Saved entries:
++++++
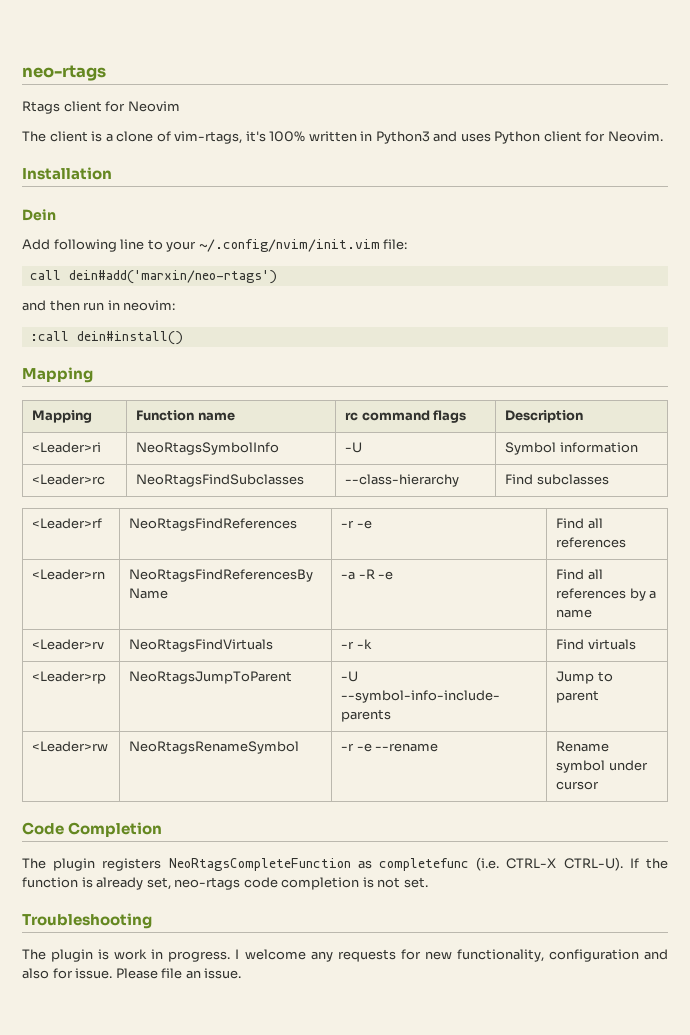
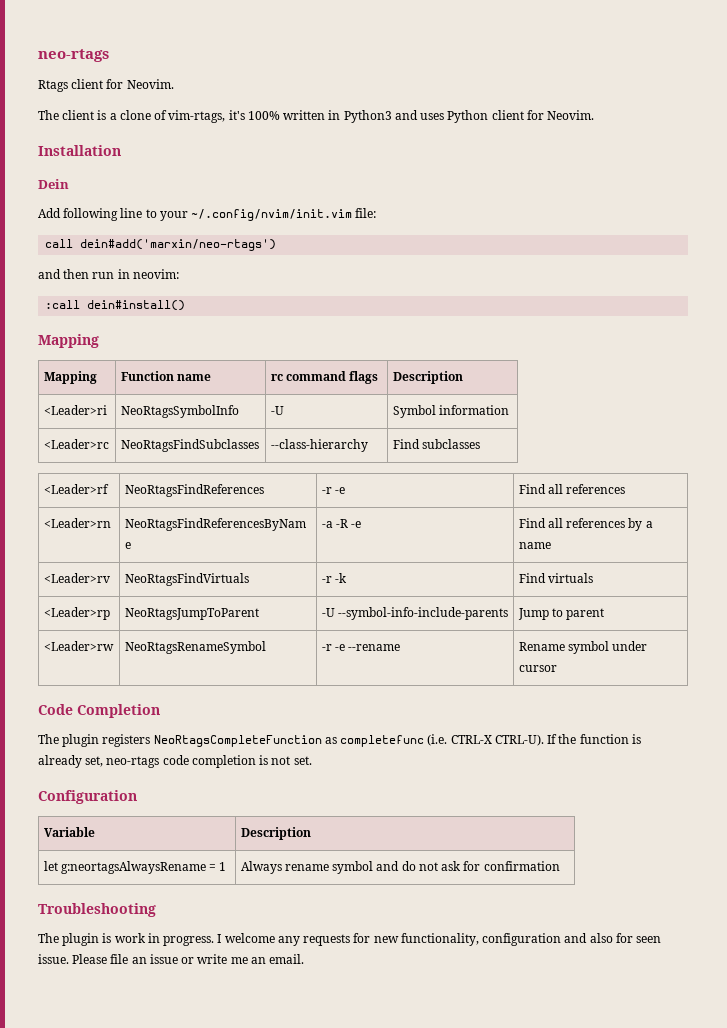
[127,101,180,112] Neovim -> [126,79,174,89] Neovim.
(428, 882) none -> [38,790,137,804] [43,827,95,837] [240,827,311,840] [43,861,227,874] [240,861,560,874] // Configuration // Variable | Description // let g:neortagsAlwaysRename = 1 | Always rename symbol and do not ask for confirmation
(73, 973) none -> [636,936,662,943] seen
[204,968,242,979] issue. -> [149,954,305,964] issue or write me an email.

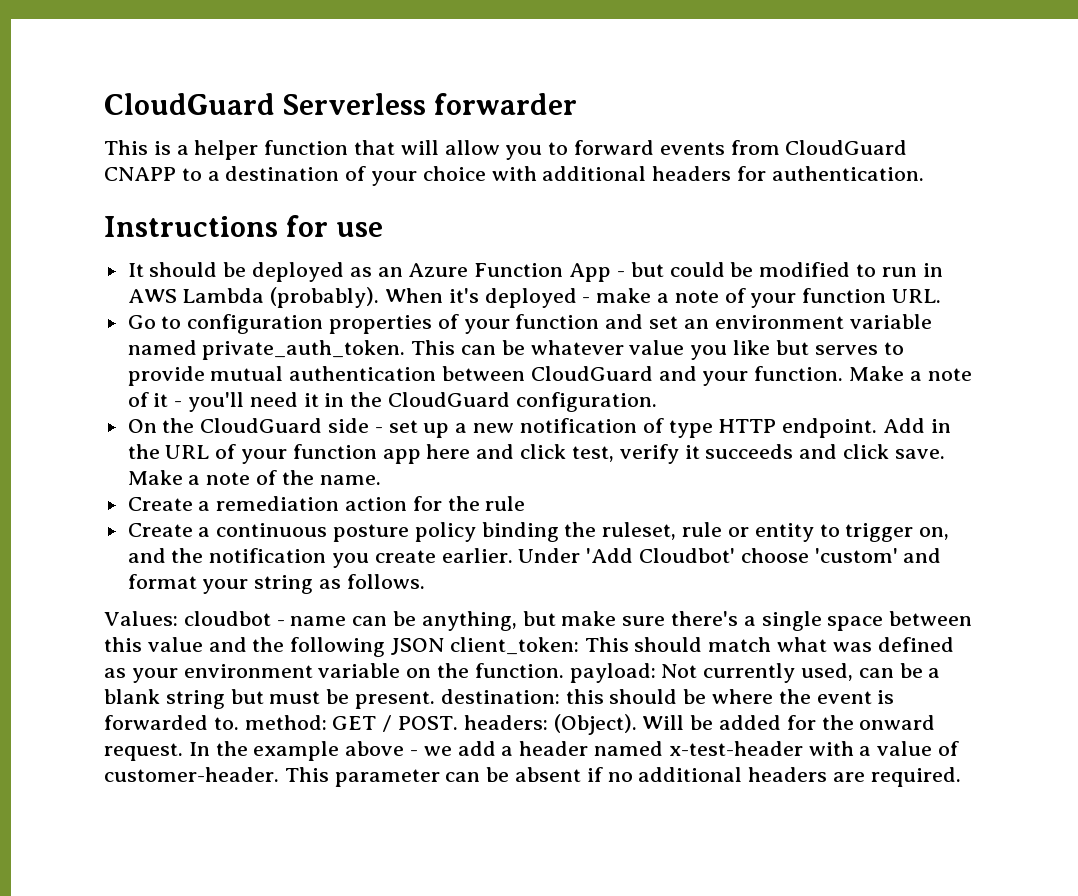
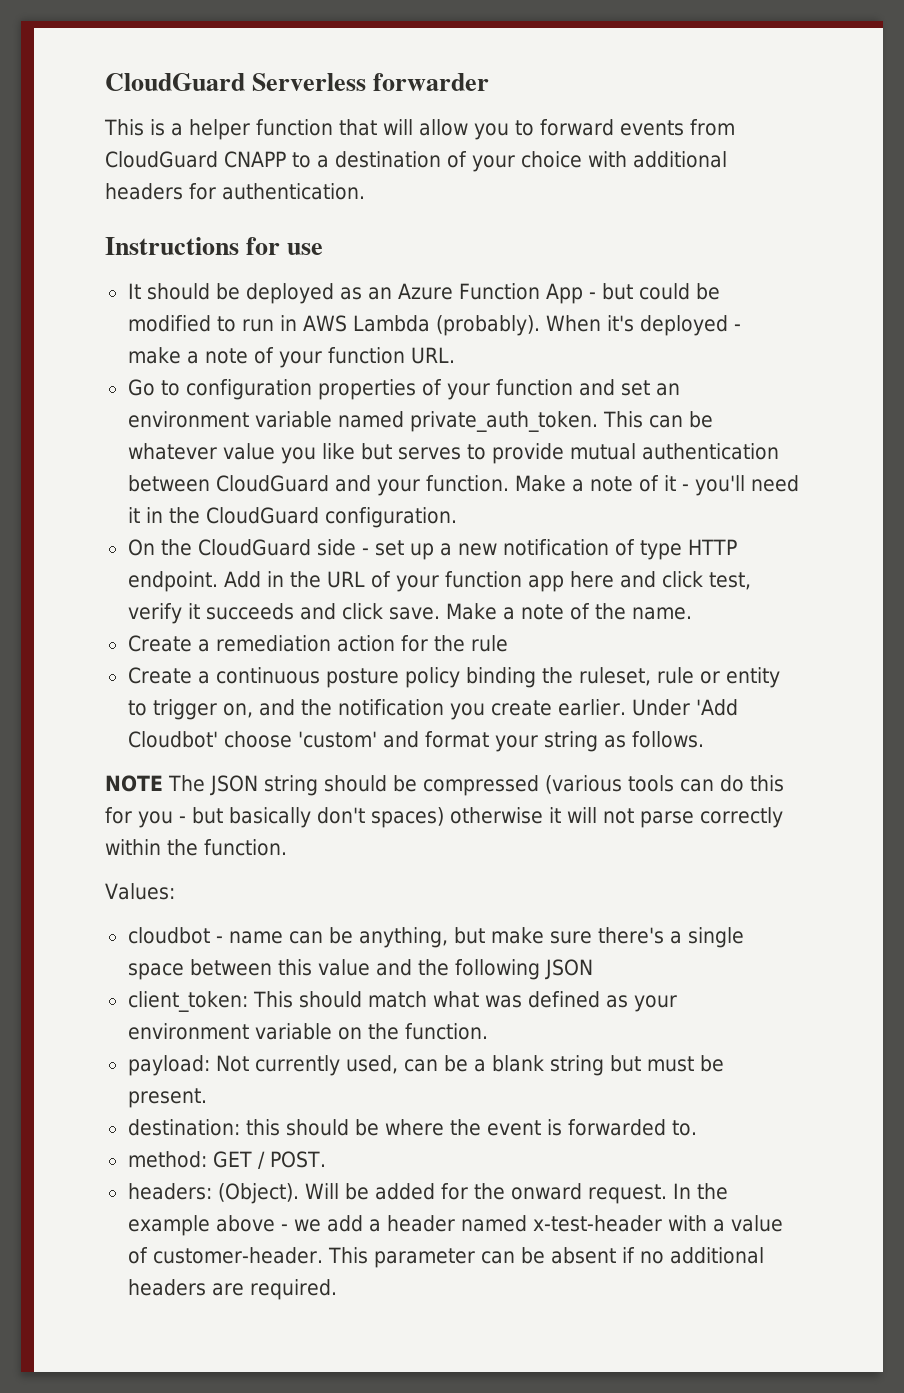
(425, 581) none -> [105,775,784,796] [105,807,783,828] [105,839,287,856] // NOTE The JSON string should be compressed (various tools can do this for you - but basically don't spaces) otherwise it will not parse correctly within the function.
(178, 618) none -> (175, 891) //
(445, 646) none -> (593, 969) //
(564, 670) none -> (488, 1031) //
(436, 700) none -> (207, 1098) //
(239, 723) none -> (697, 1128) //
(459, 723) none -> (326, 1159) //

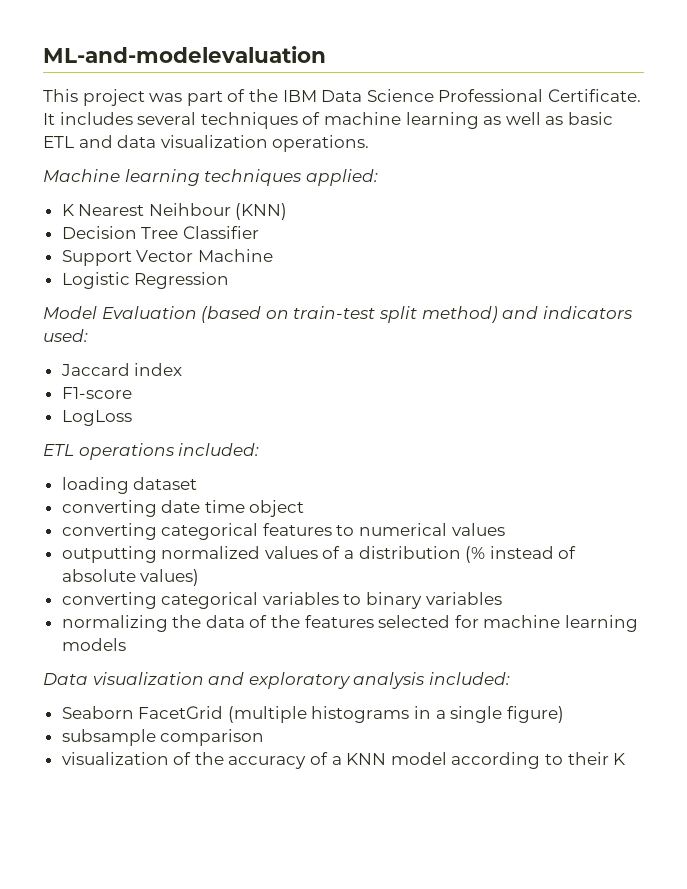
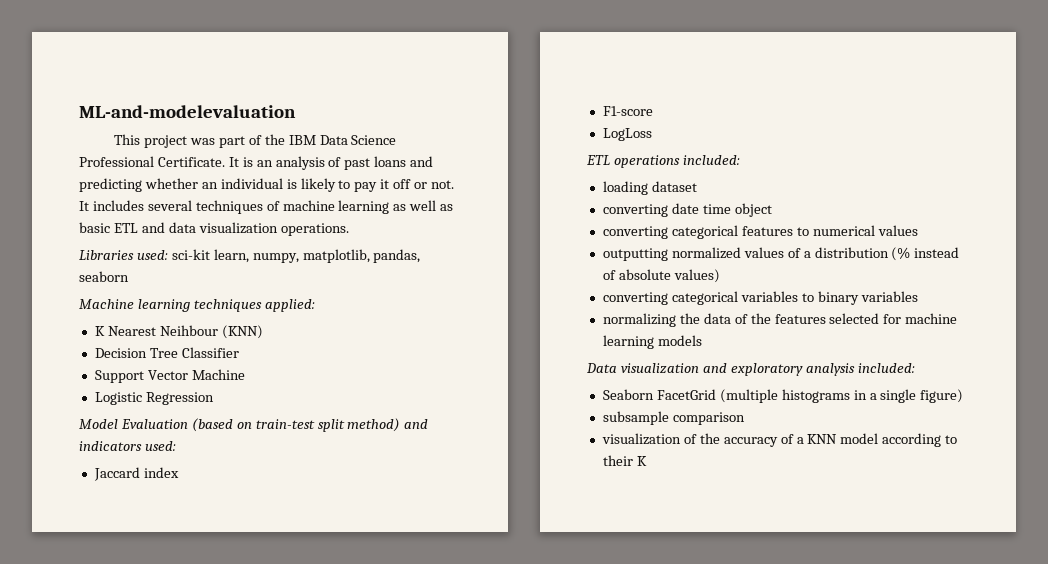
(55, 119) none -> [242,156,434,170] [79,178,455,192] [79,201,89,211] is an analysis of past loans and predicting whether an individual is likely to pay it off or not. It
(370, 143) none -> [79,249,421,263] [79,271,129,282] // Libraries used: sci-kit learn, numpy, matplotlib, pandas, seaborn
++++++
Excluding the images, return each record above precisely as written.

Response:
[127,101,180,112] Neovim -> [126,79,174,89] Neovim.
(428, 882) none -> [38,790,137,804] [43,827,95,837] [240,827,311,840] [43,861,227,874] [240,861,560,874] // Configuration // Variable | Description // let g:neortagsAlwaysRename = 1 | Always rename symbol and do not ask for confirmation
(73, 973) none -> [636,936,662,943] seen
[204,968,242,979] issue. -> [149,954,305,964] issue or write me an email.

(425, 581) none -> [105,775,784,796] [105,807,783,828] [105,839,287,856] // NOTE The JSON string should be compressed (various tools can do this for you - but basically don't spaces) otherwise it will not parse correctly within the function.
(178, 618) none -> (175, 891) //
(445, 646) none -> (593, 969) //
(564, 670) none -> (488, 1031) //
(436, 700) none -> (207, 1098) //
(239, 723) none -> (697, 1128) //
(459, 723) none -> (326, 1159) //

(55, 119) none -> [242,156,434,170] [79,178,455,192] [79,201,89,211] is an analysis of past loans and predicting whether an individual is likely to pay it off or not. It
(370, 143) none -> [79,249,421,263] [79,271,129,282] // Libraries used: sci-kit learn, numpy, matplotlib, pandas, seaborn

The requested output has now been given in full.